Amaral returned to East Timor last year and wanted to reunite his family but had no way to get Filumena back from the orphanage. He sought help from the UN refugee agency, which asked the Indonesian government to return her. For more than a year, UN officials got nowhere. Under growing international pressure, Soares and Indonesia agreed to return 10 of the children. One was Filumena.

Now 13, she was handed over to her father in September, two years after he last saw her. Amaral said he is grateful to Soares for making sure that she was treated well. "We are all Timorese," the father said. "The difference is only our ideology.
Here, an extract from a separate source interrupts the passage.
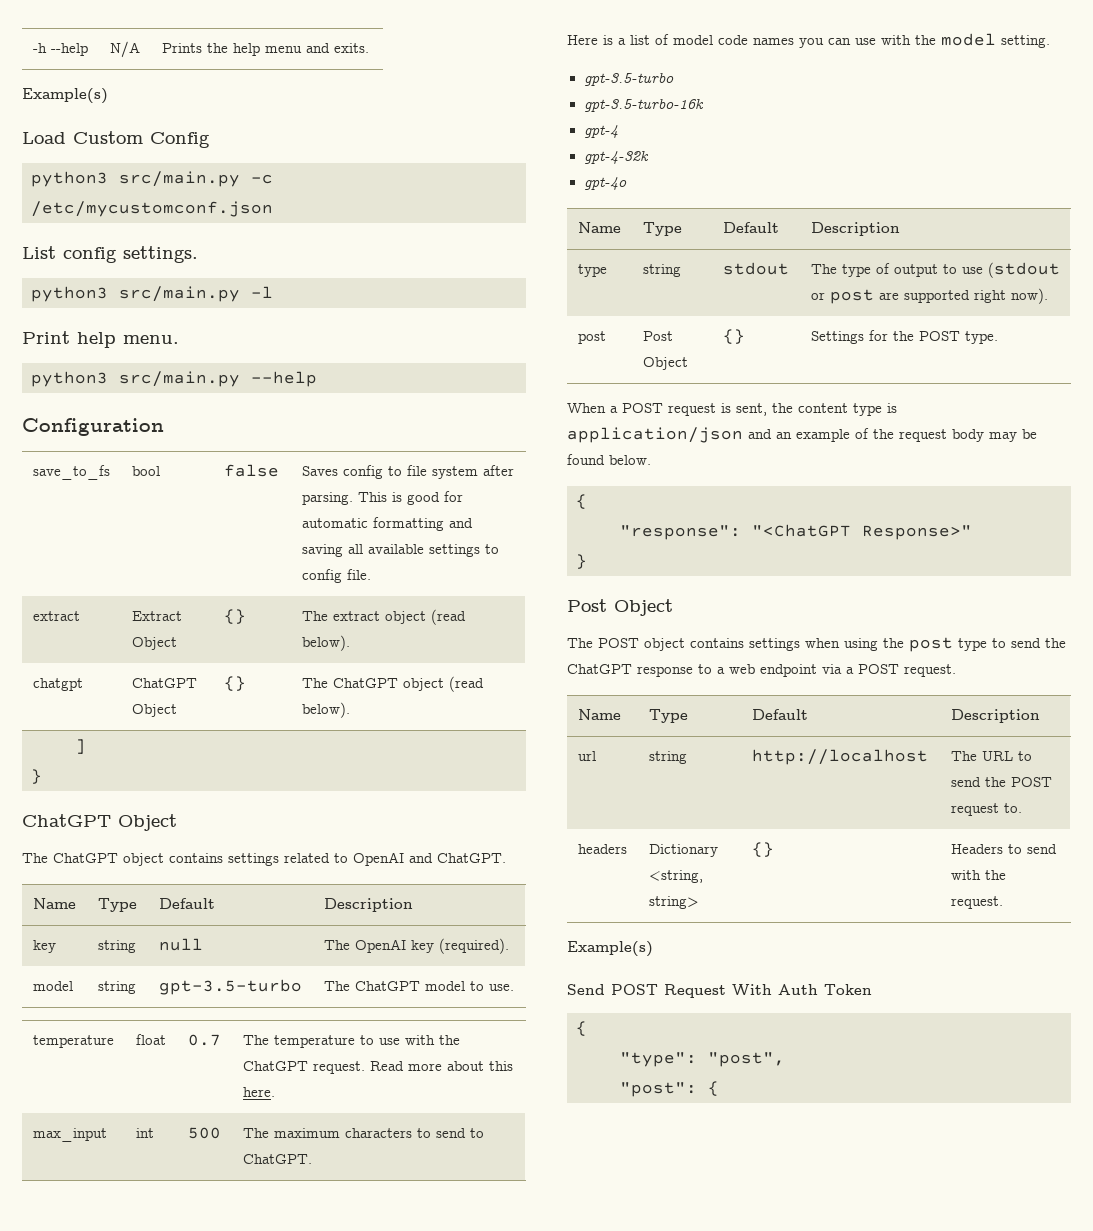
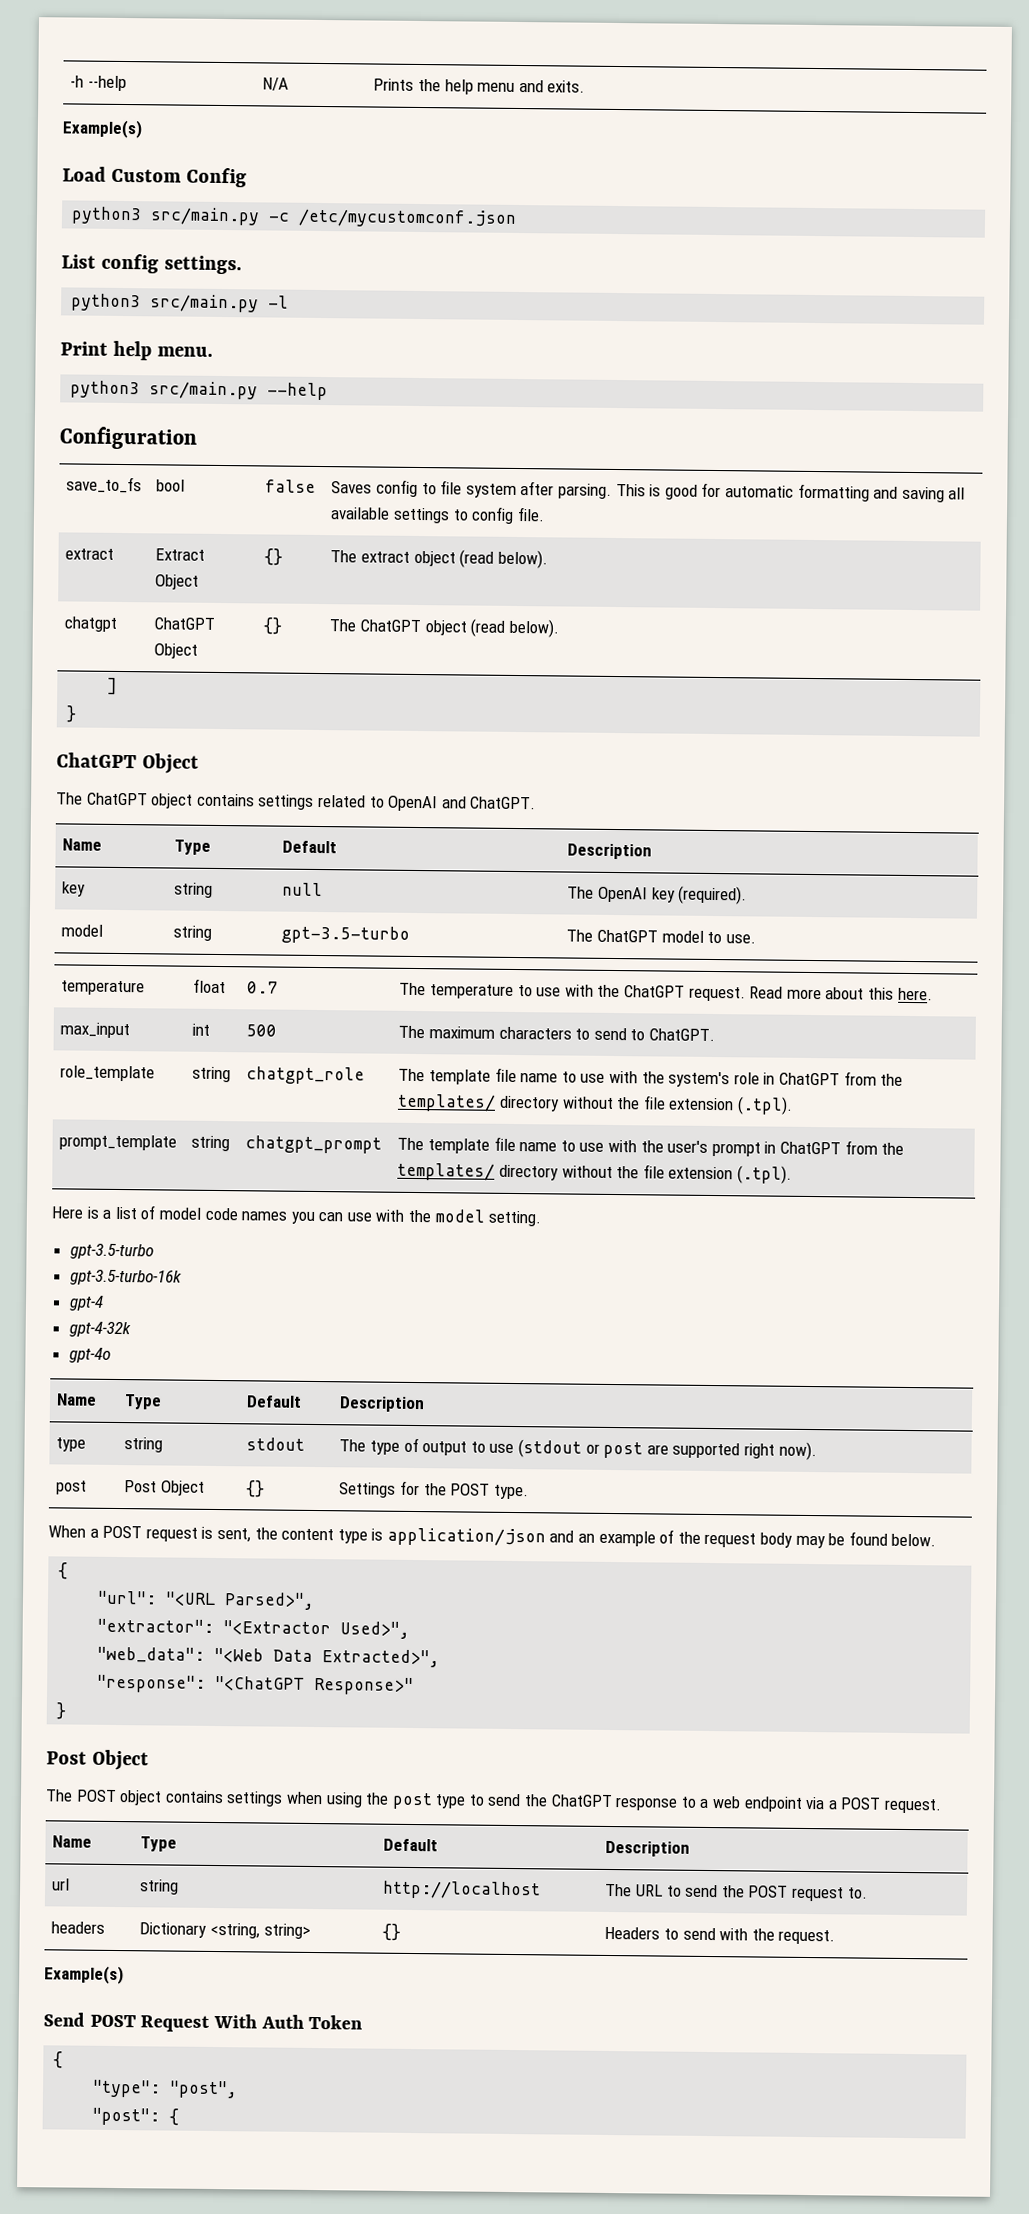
+ role_template | string | chatgpt_role | The template file name to use with the system's role in ChatGPT from the templates/ directory without the file extension (.tpl).
+ prompt_template | string | chatgpt_prompt | The template file name to use with the user's prompt in ChatGPT from the templates/ directory without the file extension (.tpl).
+ "url": "<URL Parsed>",
+ "extractor": "<Extractor Used>",
+ "web_data": "<Web Data Extracted>",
I'm not angry with him."

After meeting with their parents during an emotional reunion on the Indonesian island of Bali, two of the older children chose to go back to the orphanage to continue their education.

Marty Natalegawa, director of international organizations for the Indonesian Foreign Ministry, said the return of the children to their families was just a starting point. "The Indonesian people do not have any intention of keeping anyone against their will," he said. Soares, however, said he has no immediate plans to return any of the other 160 children. But Kerblat said he was encouraged by the return and hopes that Indonesia will give back more of East Timor's missing children.

Indonesia's lack of cooperation has prompted UN refugee workers to resort occasionally to the cloak-and-dagger methods they used in April to rescue the girl who was taken at age 13. Officials would not allow the girl or her parents to be interviewed because of the trauma she suffered and the stigma of being raped. They said it was simply bad luck that the teen was left on her own on the day the militia attacked – her parents were at the hospital with an ailing sibling. While the rest of the family fled into the mountains, the girl was taken to West Timor, where a neighbor handed her over to the militia leader.

Officials would not identify the leader. "He is a real perverse psychopath," Kerblat said. "She was used as a sexual toy. He continually raped her for 17 months. She was even raped the day before we extracted her." While in the camp, the girl was kept under guard by militia members.

Rescuers made their move on a day the militia planned to hold a large rally. They calculated that even the girl's guards would attend. Now 15, she needs medical rehabilitation because of the sexual abuse she suffered. For Kerblat, it is difficult to comprehend the treatment she and other East Timorese children have received. "Let's give these people a break," he pleaded. "Why continue to punish them? Because they voted for independence?"